Sophie was wide awake, tightly hugging her hospital blanket. Her face lit up with a small smile the moment she saw me.
“Dr. Valerie, is your baby a girl?”
“I don’t know for sure yet,” I lied softly. I did know. It was a girl.
Sophie glanced toward the doorway, where Eli stood completely motionless, watching us.
“My grandma said that women like you just want to take everything away from my daddy,” Sophie murmured innocently.
I felt the blood freeze in my veins. Eli turned completely white.
And then, the little girl added with heartbreaking innocence: “She also told Uncle Ryan that baby should never be born into this family.”
Part 2
The silence that collapsed onto Sophie’s hospital room was so suffocating that even the rhythmic beep of the heart monitor felt deafening.
“Who told you that, sweetheart?” Eli asked, forcing a strained, unnatural calm into his voice.
Sophie shrank back slightly into her pillows. “Grandma Teresa. When she was on the phone with Uncle Ryan.
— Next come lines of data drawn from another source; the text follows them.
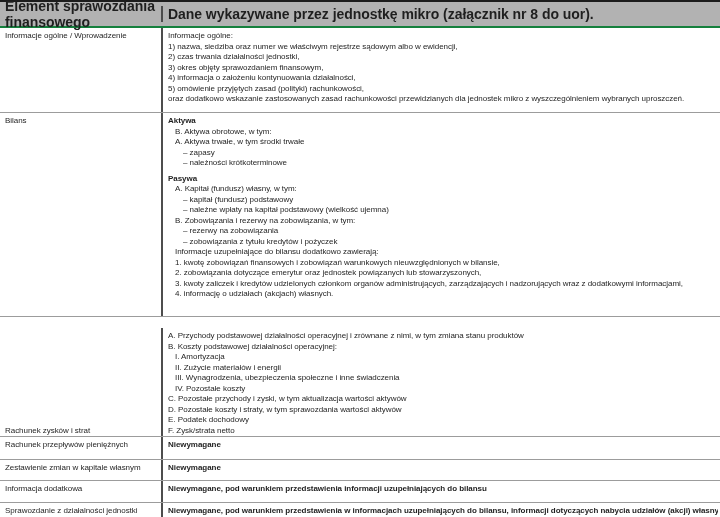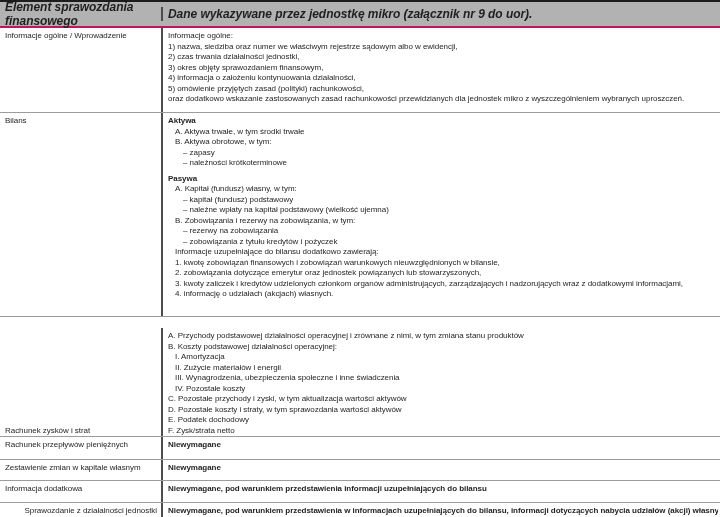"Element sprawozdania finansowego" .thead { border-bottom: 2px solid #be185d -> 2px solid #15803d; font-size: 12px -> 14px; font-style: italic -> none }
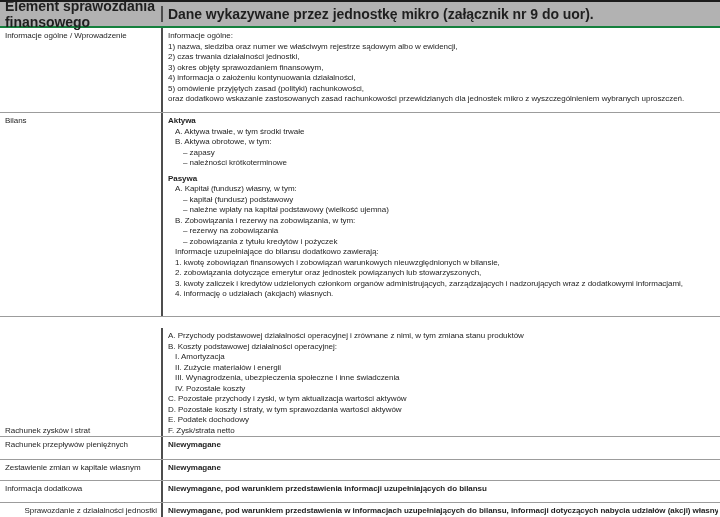"Dane wykazywane przez jednostkę mikro" div.cell-right { text: 9 -> 8 }
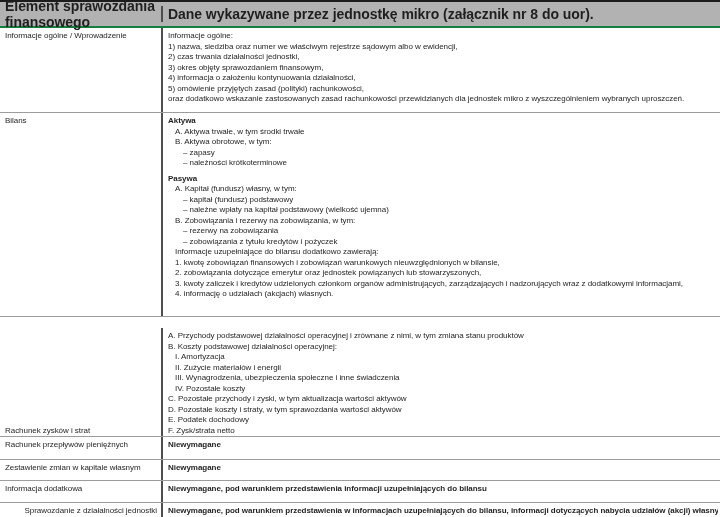"A. Aktywa trwałe, w tym" div.line { order: before "B. Aktywa obrotowe, w tym:" -> after "B. Aktywa obrotowe, w tym:" }
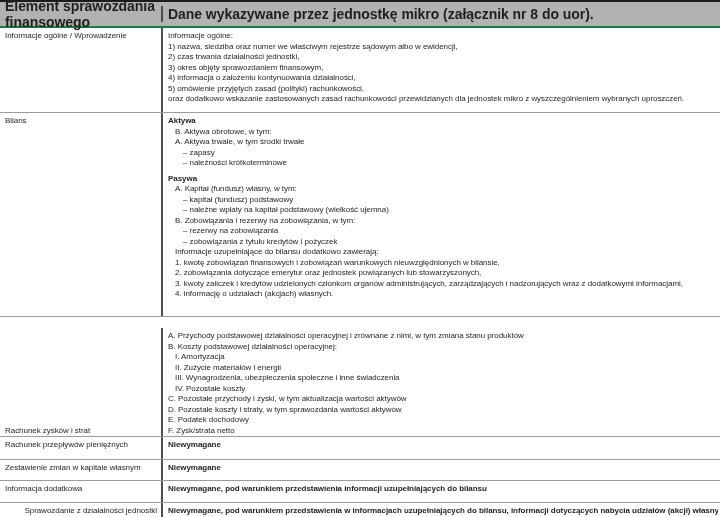"Sprawozdanie z działalności jednostki" .rows .trow:nth-child(7) { text-align: right -> none }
She said that if you found out about the baby, it would ruin the Vance name.”
I felt the floor slide out from under my feet.
Teresa Vance, Eli’s mother, had always smiled at me with that icy, high-society elegance—the kind of woman who embraces you while mentally calculating the exact net worth of your shoes. To her, I was never going to be enough. It didn’t matter that I was a licensed physician, that I had worked since I was seventeen, or that I had earned every single residency shift through grueling, sleepless nights. To her, I was just “that middle-class girl” who had managed to worm her way into her wealthy, divorced son’s life.
Eli took a desperate step toward me. “Valerie, I swear I had no idea.”
“Of course you didn’t,” I whispered, my voice trembling. “You never seem to know anything when it’s convenient for you.”
Sophie began to cry, frightened by the sudden tension written across our faces. I immediately swallowed my own pain and shifted back into being her doctor.
“It’s okay, sweetheart. You didn’t do anything wrong, I promise.”